Depois, há realidades objetivas que vivenciamos subjetivamente, como a beleza. A experiência cabe a quem vê, mas a realidade que proporciona a experiência não. Pode ser que uma pessoa esteja atenta à beleza de, digamos, uma prova matemática, mas, para ela, Chopin martela em ouvidos surdos; enquanto isso, seu amigo adora Chopin, mas fica surpreso com qualquer coisa que contenha números. Em ambos os casos, a beleza está aí para ser vista, e o problema reside na nossa relativa cegueira ou entorpecimento.
O mesmo acontece com graus e tipos de beleza. A Flauta Mágica é realmente muito mais bonita do que “Twinkle, Twinkle, Little Star”, embora Mozart tenha composto as duas – a última, quando era um menino muito pequeno. Se alguém dissesse que uma pintura de quadrados coloridos de Mondrian era mais bonita do que a “Criação de Adão” de Michelangelo, eu responderia que ele estava mentindo ou fora de si. Mondrian também teria dito isso.
Quando se trata de controvérsias sobre a forma da Missa, noto que, mais uma vez, elas são frequentemente formuladas em termos políticos. Eu próprio não frequento o antigo rito latino. Mas se o fizesse, não seria por nada político. Seria pela beleza, que para mim seria inseparável da experiência da oração simples e silenciosa. Seria para uma maior coerência do ano da Igreja e para um florescimento mais completo das festas e das sutis distinções litúrgicas entre elas.
Também seria, e aqui falo por mim e pelos meus nervos, pela confiança de saber que nunca mais teria que ouvir o equivalente hinódico de pressionar um gato contra um quadro negro e raspar suas garras para cima e para baixo - não mais o bonomia falsa de jingle-jangle de “Companions on the Journey”; chega do narcisismo e da poesia inepta de “Gather Us In”; chega de ritmo hippity-hop que lembra músicas desajeitadas de shows para solistas off-off-Broadway.

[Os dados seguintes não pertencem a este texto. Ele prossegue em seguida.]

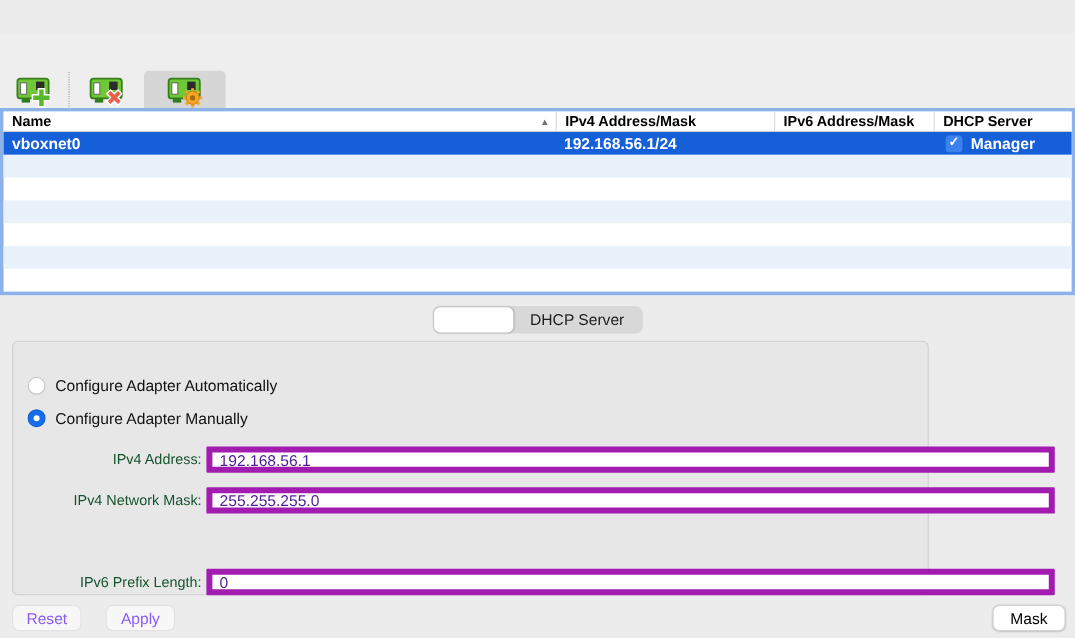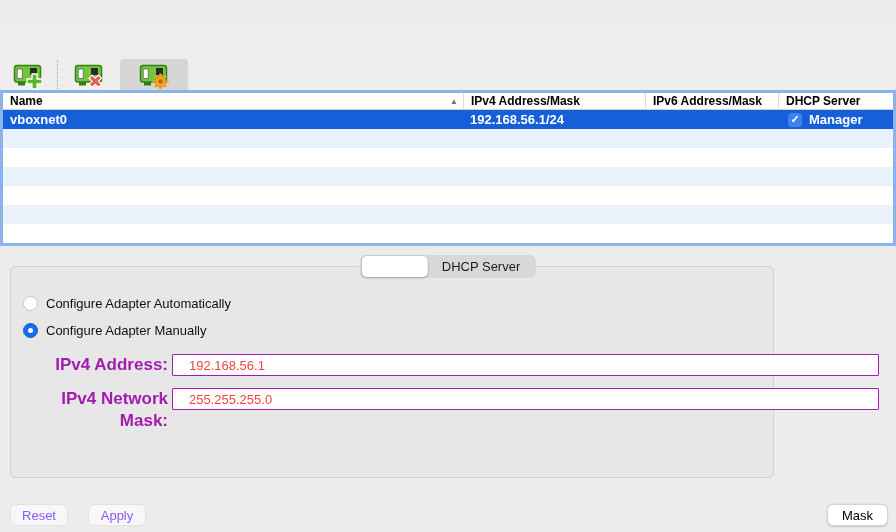--- a/index.html
+++ b/index.html
@@ -53,7 +53,7 @@
   .seg.plain { padding:0 14px; }
 
   
-  .groupbox { position:absolute; top:266px; left:10px; width:764px; height:212px;
+  .groupbox { position:absolute; top:284px; left:10px; width:764px; height:212px;
     background:#e7e7e7; border:1px solid #d2d2d2; border-radius:5px; }
   .radio-row { position:absolute; left:12px; display:flex; align-items:center; gap:8px;
     font-size:13px; color:#111; height:16px; }

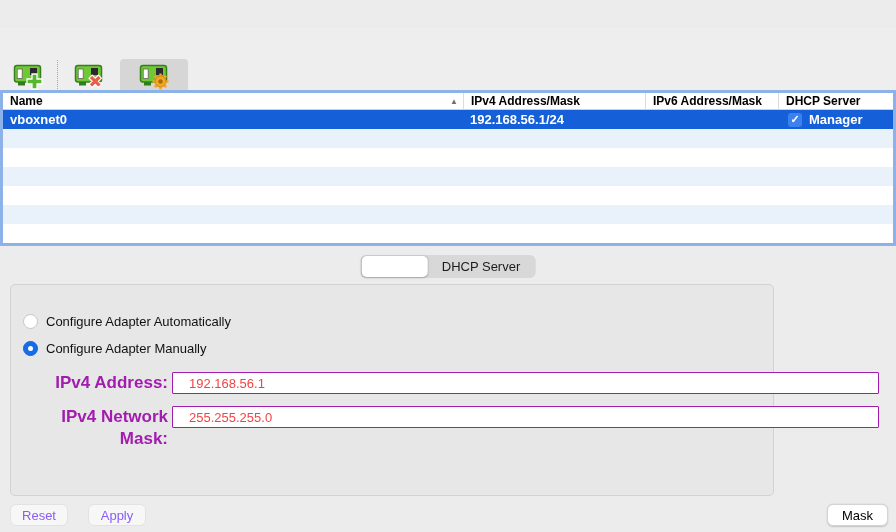--- a/index.html
+++ b/index.html
@@ -64,7 +64,7 @@
 
   .form-row { position:absolute; left:0; width:100%; height:22px; }
   .form-row label { position:absolute; left:0; width:157px; text-align:right;
-    font-size:17px; color:#a21caf; line-height:22px;font-weight:bold; }
+    font-size:12px; color:#14532d; line-height:22px; }
   .form-row input { position:absolute; left:161px; width:707px; height:22px;
     border:1px solid #a21caf; background:#fff; font-family:"Liberation Sans", sans-serif;
     font-size:13px; color:#ef4444; padding:0 16px; border-radius:1px; outline:none; }

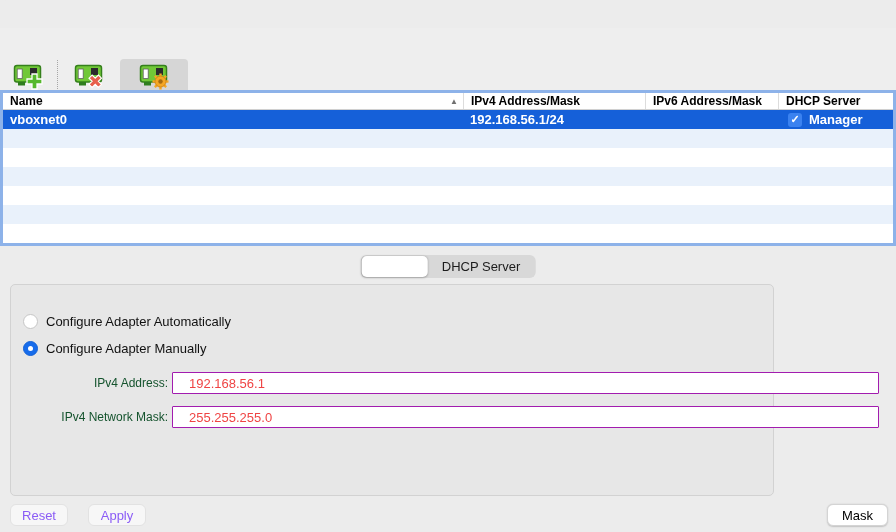--- a/index.html
+++ b/index.html
@@ -66,8 +66,8 @@
   .form-row label { position:absolute; left:0; width:157px; text-align:right;
     font-size:12px; color:#14532d; line-height:22px; }
   .form-row input { position:absolute; left:161px; width:707px; height:22px;
-    border:1px solid #a21caf; background:#fff; font-family:"Liberation Sans", sans-serif;
-    font-size:13px; color:#ef4444; padding:0 16px; border-radius:1px; outline:none; }
+    border:5px solid #a21caf; background:#fff; font-family:"Liberation Sans", sans-serif;
+    font-size:13px; color:#4c1d95; padding:0 6px; border-radius:1px; outline:none; }
 
   
   .btn { position:absolute; top:504px; height:22px; border-radius:6px; font-size:13px;

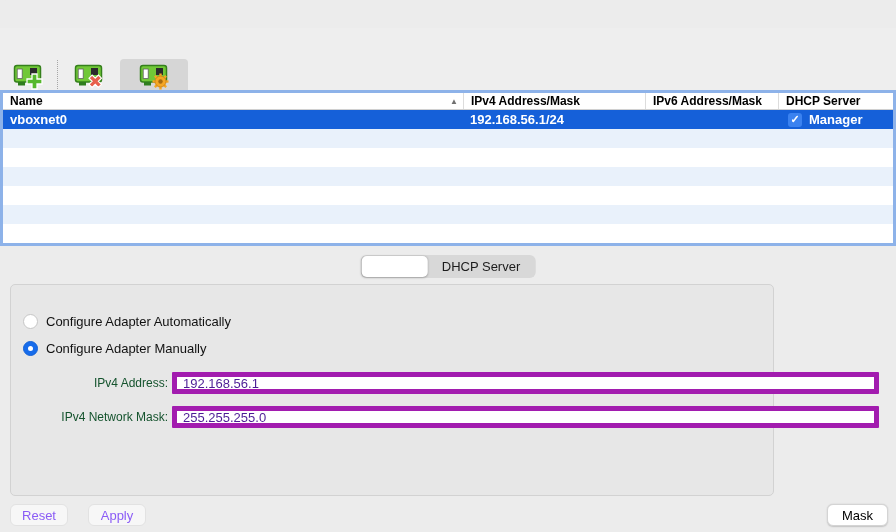--- a/index.html
+++ b/index.html
@@ -188,6 +188,10 @@
       <label>IPv4 Network Mask:</label>
       <input value="255.255.255.0" style="">
     </div>
+    <div class="form-row" style="top:189px;">
+      <label>IPv6 Prefix Length:</label>
+      <input value="0" style="">
+    </div>
   </div>
 
   <div class="btn disabled btn-reset">Reset</div>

Ocorre-me, porém, que quando aqueles que frequentam o antigo rito são criticados, é porque são considerados uma facção política; como se ninguém pudesse se emocionar com sua beleza ou achá-la mais propícia à oração. Ora, longe de mim dizer que as facções políticas não se desenvolvem em torno de questões estéticas. A humanidade pode e irá lutar por qualquer coisa. Justiniano quase perdeu seu império devido às facções políticas associadas às corridas de bigas. Mas por que não podemos reconhecer a beleza peculiar de um rito que alimentou os católicos durante tantos séculos? E por que não podemos admitir que, quando se trata de inspirar grande arte e música e formas poderosas de devoção, o novo rito tem sido bastante árido?
Eu não culpo isso inteiramente; é uma idade muito ruim para isso. Mas nenhum decreto ou votação pode fazer com que a beleza exista onde ela não existe. Para ilustrar de forma extrema, se todas as pessoas da sua cidade estivessem tão corrompidas em seus gostos a ponto de preferirem uma imagem pintada por números de um anjo sorridente aos coros esculpidos por Donatello e Luca della Robbia, isso não mudaria nada; seria melhor para eles aprenderem a ver e não mais serem cegos.
No final, cada um de nós faria bem em orar para ver a verdade e mantê-la, mesmo quando o mundo inteiro parece dizer o contrário. É dizer a Cristo na cruz: “Mantenha-me perto de você, Senhor, e nunca me deixe envergonhado de estar sozinho”. Nem você estará sozinho.